Activity -> Transcribe, word for word and without additions, each line below from the one containing "width: 6px; height: 100%;" through the one containing "डॉ. मुकेश गौतम</span></div>", both ends included.

Stored records
::::
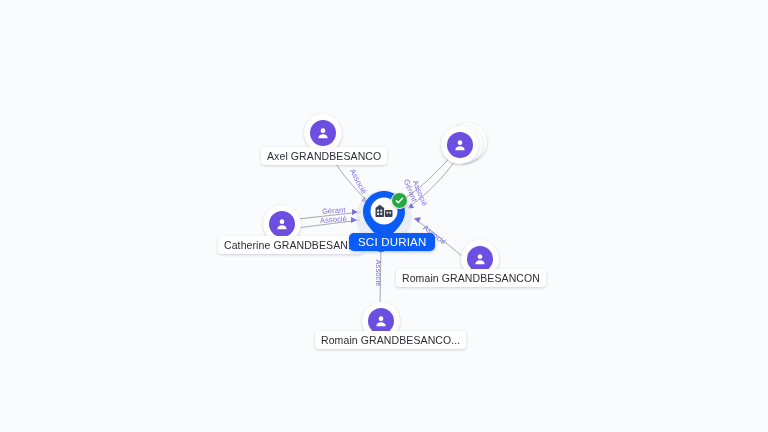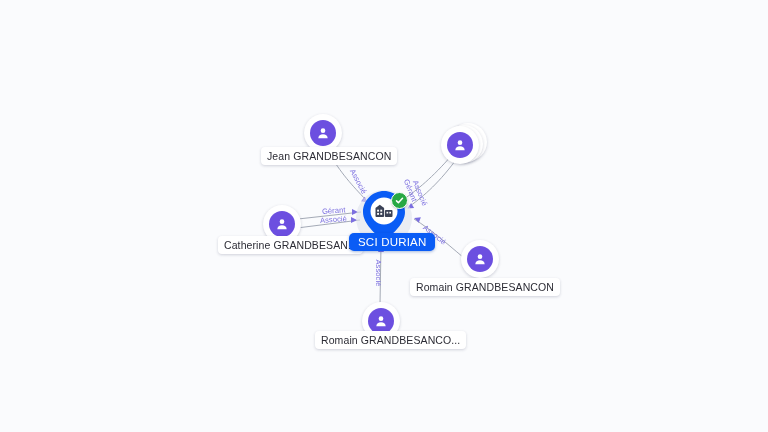--- a/index.html
+++ b/index.html
@@ -182,21 +182,21 @@
 
   <div class="person-node" style="left:304px; top:114px;">
     <div class="stack-c s1"></div>
     <div class="avatar-disc">
       <svg width="14" height="14" viewBox="0 0 24 24" fill="#ffffff">
         <circle cx="12" cy="8" r="4"></circle>
         <path d="M4 21c0-4.4 3.6-7 8-7s8 2.6 8 7z"></path>
       </svg>
     </div>
   </div>
-  <div class="name-label" style="left:261px; top:147px;">Jean GRANDBESANCON</div>
+  <div class="name-label" style="left:261px; top:147px;">Axel GRANDBESANCO</div>
 
   <div class="person-node" style="left:441px; top:126px;">
     <div class="stack-c s3"></div>
     <div class="stack-c s2"></div>
     <div class="stack-c s1"></div>
     <div class="avatar-disc">
       <svg width="14" height="14" viewBox="0 0 24 24" fill="#ffffff">
         <circle cx="12" cy="8" r="4"></circle>
         <path d="M4 21c0-4.4 3.6-7 8-7s8 2.6 8 7z"></path>
       </svg>
@@ -216,21 +216,21 @@
 
   <div class="person-node" style="left:461px; top:240px;">
     <div class="stack-c s1"></div>
     <div class="avatar-disc">
       <svg width="14" height="14" viewBox="0 0 24 24" fill="#ffffff">
         <circle cx="12" cy="8" r="4"></circle>
         <path d="M4 21c0-4.4 3.6-7 8-7s8 2.6 8 7z"></path>
       </svg>
     </div>
   </div>
-  <div class="name-label" style="left:410px; top:269px;margin-top:9px;">Romain GRANDBESANCON</div>
+  <div class="name-label" style="left:396px; top:269px;">Romain GRANDBESANCON</div>
 
   <div class="person-node" style="left:362px; top:302px;">
     <div class="stack-c s1"></div>
     <div class="avatar-disc">
       <svg width="14" height="14" viewBox="0 0 24 24" fill="#ffffff">
         <circle cx="12" cy="8" r="4"></circle>
         <path d="M4 21c0-4.4 3.6-7 8-7s8 2.6 8 7z"></path>
       </svg>
     </div>
   </div>

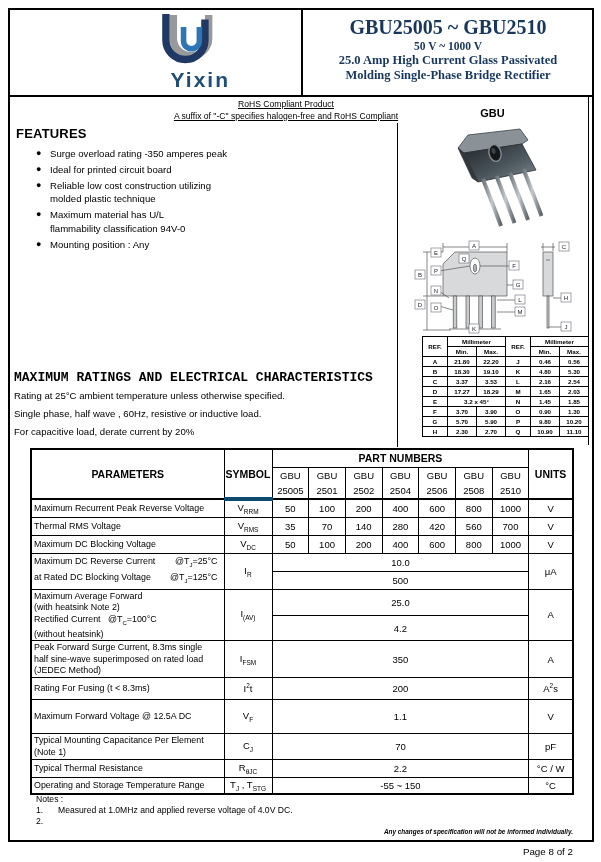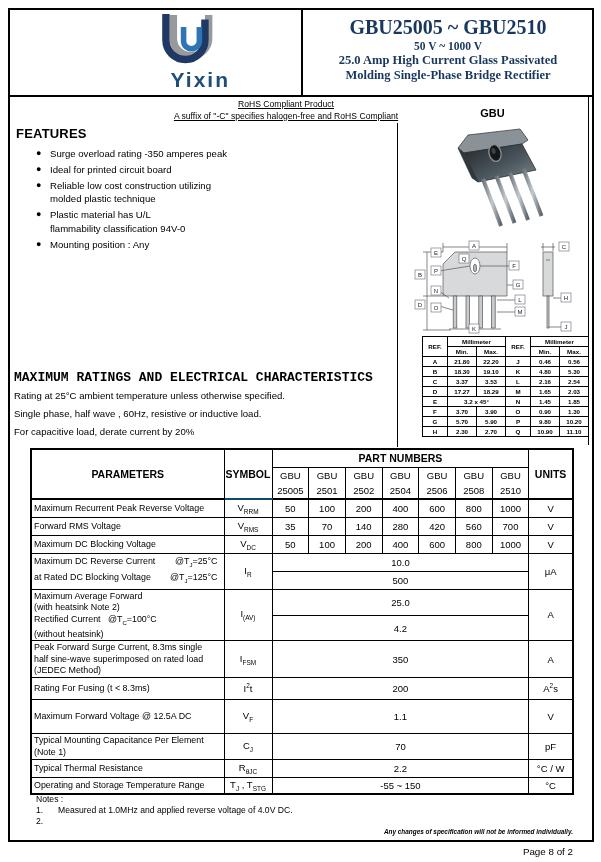--- a/index.html
+++ b/index.html
@@ -105,21 +105,21 @@
     <div class="feat-item">
       <div class="feat-line">
           <span class="bullet">●</span>
           <span>Reliable low cost construction utilizing</span>
         </div>
       <div class="wrapline">molded plastic technique</div>
     </div>
     <div class="feat-item">
       <div class="feat-line">
           <span class="bullet">●</span>
-          <span>Plastic material has U/L</span>
+          <span>Maximum material has U/L</span>
         </div>
       <div class="wrapline">flammability classification 94V-0</div>
     </div>
     <div class="feat-item">
       <div class="feat-line">
           <span class="bullet">●</span>
           <span>Mounting position : Any</span>
         </div>
     </div>
   </div>
@@ -312,21 +312,21 @@
   <table class="abs main" style="border:2px solid #000;">
     <colgroup>
       <col style="width:193px">
         <col style="width:48px">
       <col span="7" style="width:36.7px">
       <col style="width:44px">
     </colgroup>
     <tbody>
         <tr style="height:18px">
       <td class="hcell" rowspan="2" style="border-bottom:2px solid #000">PARAMETERS</td>
-      <td class="hcell" rowspan="2" style="border-bottom:2px solid #0c4a6e">SYMBOL</td>
+      <td class="hcell" rowspan="2" style="border-bottom:4px solid #0c4a6e">SYMBOL</td>
       <td class="hcell" colspan="7">PART NUMBERS</td>
       <td class="hcell" rowspan="2" style="border-bottom:2px solid #000">UNITS</td>
     </tr>
     <tr style="height:32px" class="thickb-row">
           <td class="pcol thickb">
             <div>GBU</div>
             <div>25005</div>
           </td>
           <td class="pcol thickb">
             <div>GBU</div>
@@ -360,21 +360,21 @@
       <td class="val">50</td>
           <td class="val">100</td>
           <td class="val">200</td>
           <td class="val">400</td>
           <td class="val">600</td>
           <td class="val">800</td>
           <td class="val">1000</td>
       <td class="unit"><span>V</span></td>
     </tr>
     <tr style="height:18px">
-      <td class="param">Forward RMS Voltage</td>
+      <td class="param">Thermal RMS Voltage</td>
       <td class="sym"><span>V</span><sub>RMS</sub></td>
       <td class="val">35</td>
           <td class="val">70</td>
           <td class="val">140</td>
           <td class="val">280</td>
           <td class="val">420</td>
           <td class="val">560</td>
           <td class="val">700</td>
       <td class="unit"><span>V</span></td>
     </tr>

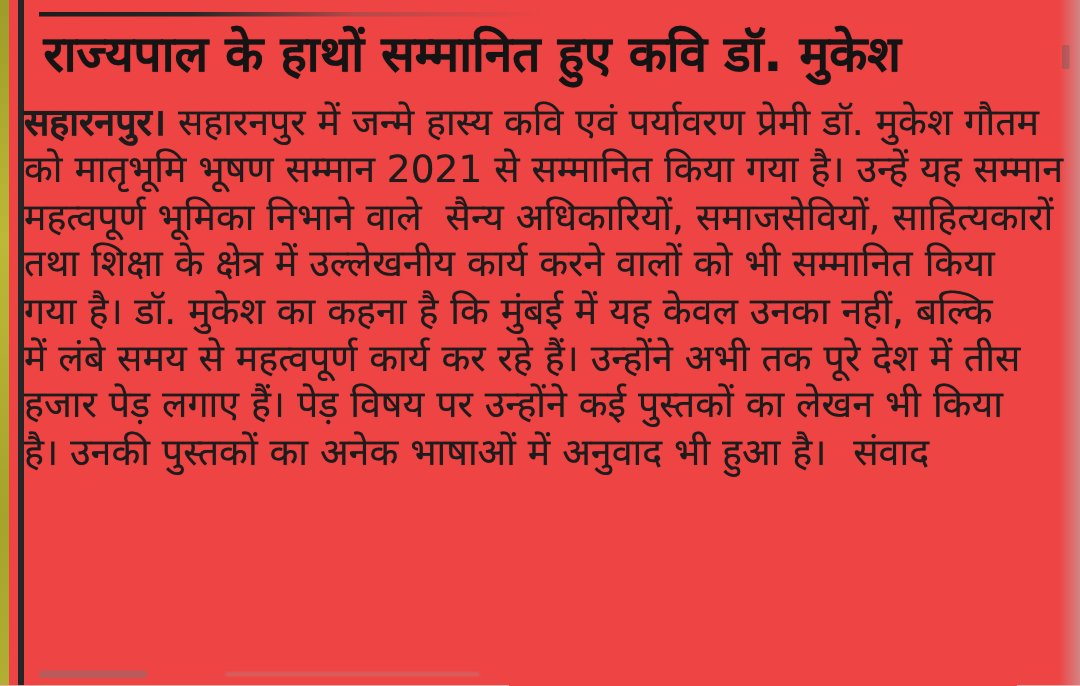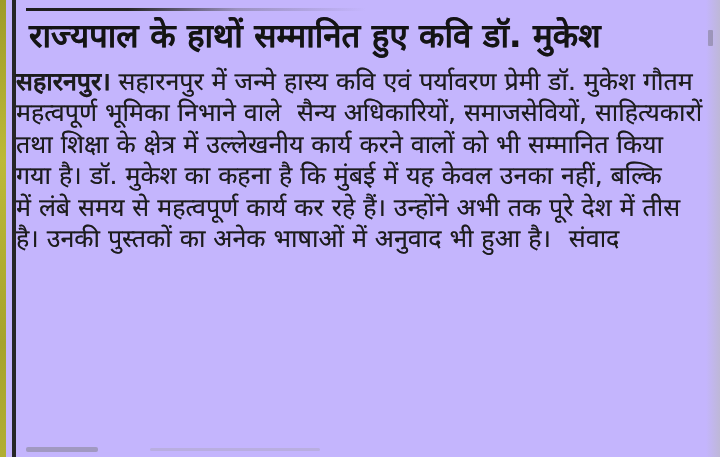--- a/index.html
+++ b/index.html
@@ -1,20 +1,20 @@
 <!DOCTYPE html>
 <html lang="hi"><head>
 <meta charset="utf-8">
 <style>
   html, body { margin: 0; padding: 0; background: #ffffff; }
   .page {
     position: relative;
     width: 720px;
     height: 457px;
-    background: #c4b5fd;
+    background: #ef4444;
     overflow: hidden;
     font-family: "DejaVu Sans", sans-serif;
   }
   
   .left-strip {
     position: absolute; left: 0; top: 0;
     width: 6px; height: 100%;
     background: linear-gradient(to bottom, #9e9b28, #bcb938 35%, #a6a32c 75%, #b1ae33);
   }
   
@@ -88,24 +88,26 @@
 
   <div class="left-strip"></div>
   <div class="left-rule"></div>
   <div class="top-rule"></div>
   <div class="right-edge"></div>
 
   <div class="headline">राज्यपाल के हाथों सम्मानित हुए कवि डॉ. मुकेश</div>
 
   <div class="body-text">
     <div class="line"><span class="dateline">सहारनपुर।</span><span> सहारनपुर में जन्मे हास्य कवि एवं पर्यावरण प्रेमी डॉ. मुकेश गौतम</span></div>
+    <div class="line">को मातृभूमि भूषण सम्मान 2021 से सम्मानित किया गया है। उन्हें यह सम्मान</div>
     <div class="line">महत्वपूर्ण भूमिका निभाने वाले  सैन्य अधिकारियों, समाजसेवियों, साहित्यकारों</div>
     <div class="line">तथा शिक्षा के क्षेत्र में उल्लेखनीय कार्य करने वालों को भी सम्मानित किया</div>
     <div class="line">गया है। डॉ. मुकेश का कहना है कि मुंबई में यह केवल उनका नहीं, बल्कि</div>
     <div class="line">में लंबे समय से महत्वपूर्ण कार्य कर रहे हैं। उन्होंने अभी तक पूरे देश में तीस</div>
+    <div class="line">हजार पेड़ लगाए हैं। पेड़ विषय पर उन्होंने कई पुस्तकों का लेखन भी किया</div>
     <div class="line"><span>है। उनकी पुस्तकों का अनेक भाषाओं में अनुवाद भी हुआ है। </span><span class="credit">संवाद</span></div>
   </div>
 
   <div class="smudge-a"></div>
   <div class="smudge-b"></div>
   <div class="speck"></div>
 
 </div>
 
 </body></html>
::::
Exercise output ->
     width: 6px; height: 100%;
     background: linear-gradient(to bottom, #9e9b28, #bcb938 35%, #a6a32c 75%, #b1ae33);
   }
   
@@ -88,24 +88,26 @@
 
   <div class="left-strip"></div>
   <div class="left-rule"></div>
   <div class="top-rule"></div>
   <div class="right-edge"></div>
 
   <div class="headline">राज्यपाल के हाथों सम्मानित हुए कवि डॉ. मुकेश</div>
 
   <div class="body-text">
     <div class="line"><span class="dateline">सहारनपुर।</span><span> सहारनपुर में जन्मे हास्य कवि एवं पर्यावरण प्रेमी डॉ. मुकेश गौतम</span></div>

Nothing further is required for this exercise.